_REQUIRED ACTION:_ Without the pictures, give every record again exactly.

_SUPPLIED MATERIAL:_

------

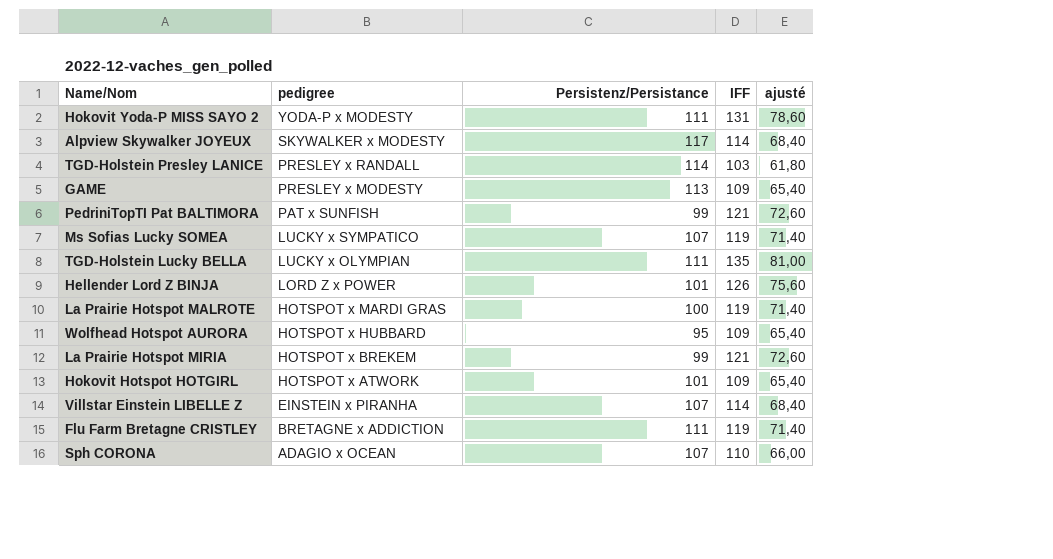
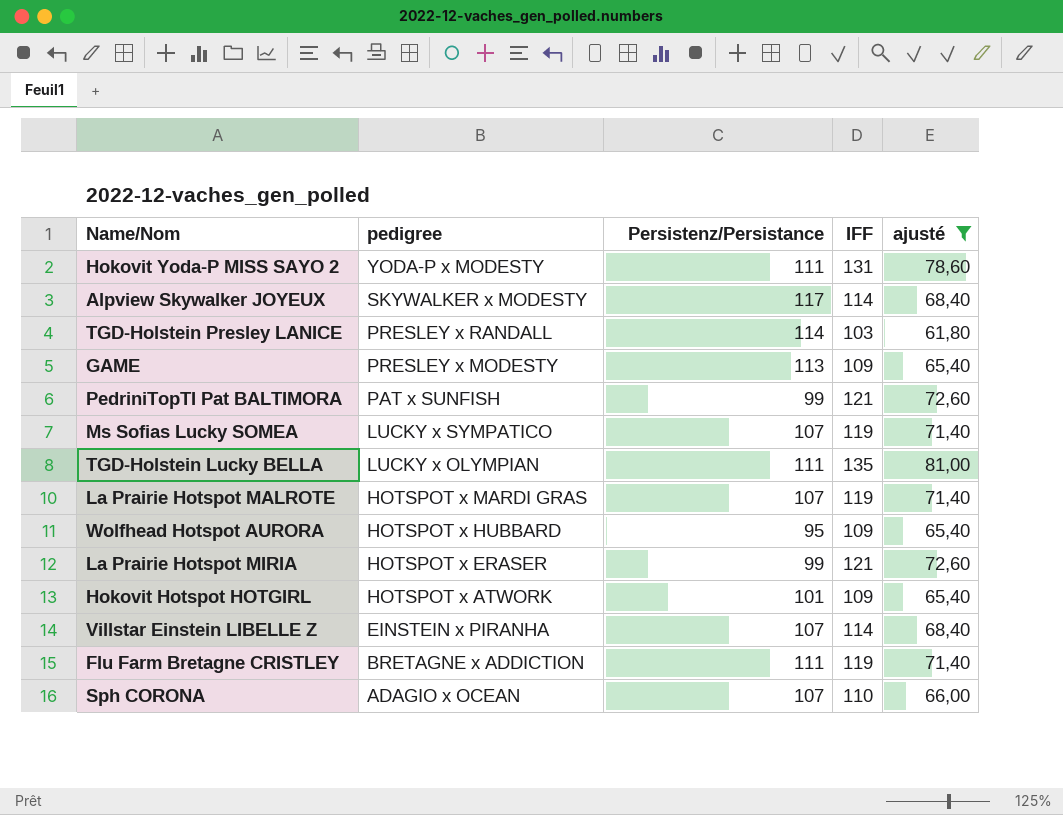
filter: none -> ajusté != 75,60
La Prairie Hotspot MALROTE | Persistenz/Persistance: 100 -> 107
La Prairie Hotspot MIRIA | pedigree: HOTSPOT x BREKEM -> HOTSPOT x ERASER

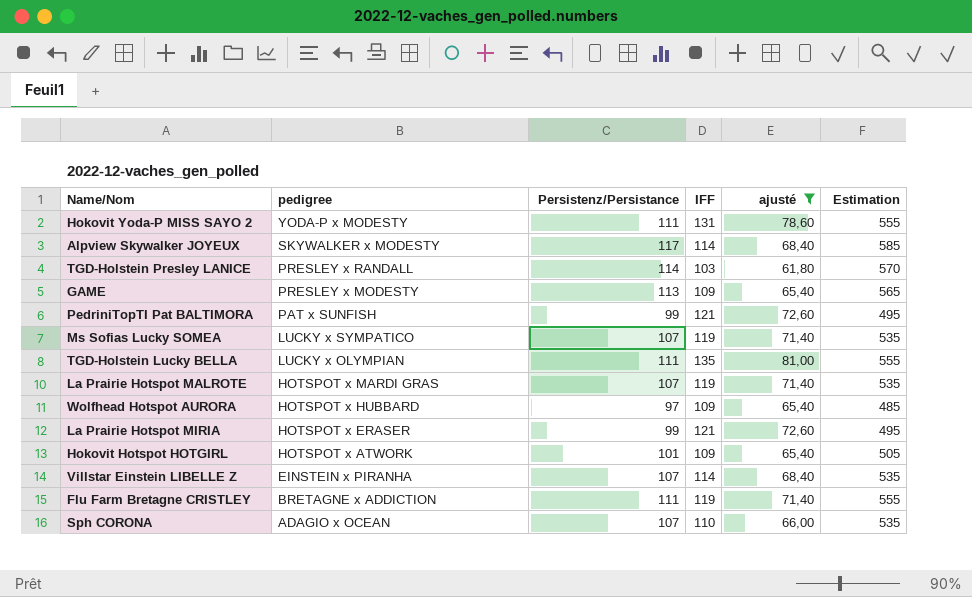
column Estimation | formula: none -> [Persistenz/Persistance] * 5
Wolfhead Hotspot AURORA | Persistenz/Persistance: 95 -> 97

------

_ANSWER FOR THE TASK:_
filter: none -> ajusté != 75,60
La Prairie Hotspot MALROTE | Persistenz/Persistance: 100 -> 107
La Prairie Hotspot MIRIA | pedigree: HOTSPOT x BREKEM -> HOTSPOT x ERASER

column Estimation | formula: none -> [Persistenz/Persistance] * 5
Wolfhead Hotspot AURORA | Persistenz/Persistance: 95 -> 97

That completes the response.